It was such a pain to do USB networking on the old zero. But its a great size
and form factor for projects

Adding in Bluetooth and Wifi will make it much easier to work with

------
makomk
Guess they were feeling some heat from the new Orange Pi Zero and possibly the
C.H.I.P too. The omission of WiFi from the Pi Zero was a massive pain because
there just wasn't the USB connectors to add it easily.

------
aargh_aargh
Article by Hackaday:

[http://hackaday.com/2017/02/28/10-raspberry-pi-zero-w-
the-w-...](http://hackaday.com/2017/02/28/10-raspberry-pi-zero-w-the-w-means-
wifi-bluetooth/)

------
antirez
That's great, recently I ported Redis to the Pi, and the most exciting device
for IoT applications looked to be definitely the Pi zero, but the lack of
built-in wireless networking was a big limit. At the same time the doubled
price tag of the "W" version does not easily allow to use the zero directly as
a building block of certain IoT devices or consumer products. What I hope is
they'll be able to retain the features and lower the price at the same time.

------
thrillgore
And predictably, I went to Adafruit to see if they Zero W was for sale, aaaand
its sold out.

------
IshKebab
I wish they would make a version of the raspberry pi display that let you plug
in a Pi Zero. Then they could get rid of the huge hump on the back.

------
toxican
This is perfect.
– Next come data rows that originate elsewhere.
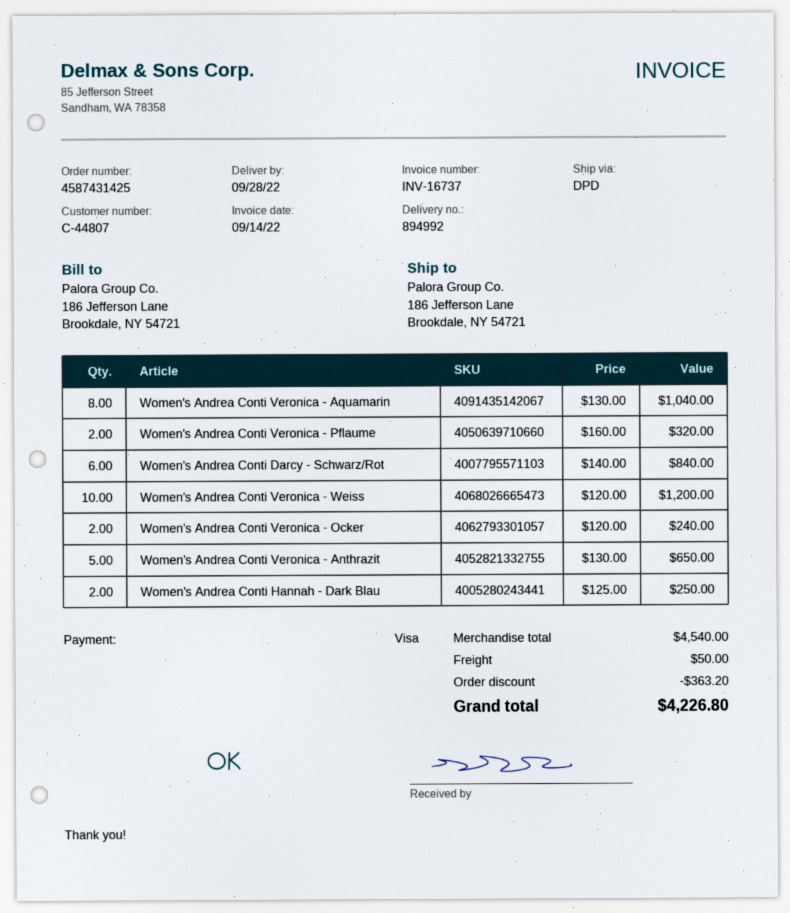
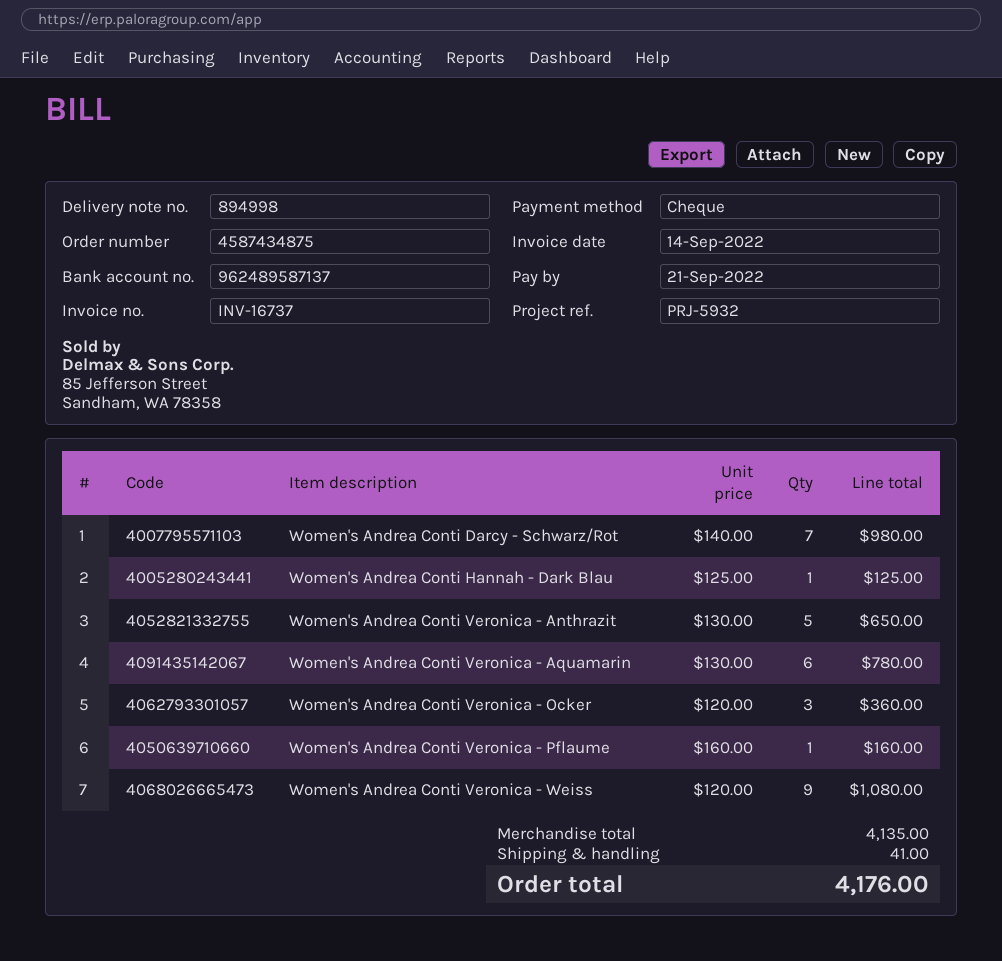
order number: 4587431425 -> 4587434875
delivery note number: 894992 -> 894998
payment method: Visa -> cheque
Women's Andrea Conti Veronica - Aquamarin: 8 x 130.00 = 1040.00 -> 6 x 130.00 = 780.00
Women's Andrea Conti Veronica - Pflaume: 2 x 160.00 = 320.00 -> 1 x 160.00 = 160.00
Women's Andrea Conti Darcy - Schwarz/Rot: 6 x 140.00 = 840.00 -> 7 x 140.00 = 980.00
Women's Andrea Conti Veronica - Weiss: 10 x 120.00 = 1200.00 -> 9 x 120.00 = 1080.00
Women's Andrea Conti Veronica - Ocker: 2 x 120.00 = 240.00 -> 3 x 120.00 = 360.00
Women's Andrea Conti Hannah - Dark Blau: 2 x 125.00 = 250.00 -> 1 x 125.00 = 125.00
subtotal: 4540.00 -> 4135.00
discount: 363.20 -> none
shipping: 50.00 -> 41.00
total: 4226.80 -> 4176.00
I bought two Zeros a few months back and my ONLY issue with
them was how cumbersome having to use a USB hub was for wireless and keyboard
connectivity. Looks like this may still require that for initial setup, but it
makes discrete placement behind a TV much easier once that's taken care of.

------
Entangled
I, for one, welcome the $99 soapbar computer war that's about to unleash.

It is unbelievable how Apple is missing this train. They could put 100 million
soapbars in all homes in the world without even making a dent in their main
products. All aluminum case, just like an Apple TV.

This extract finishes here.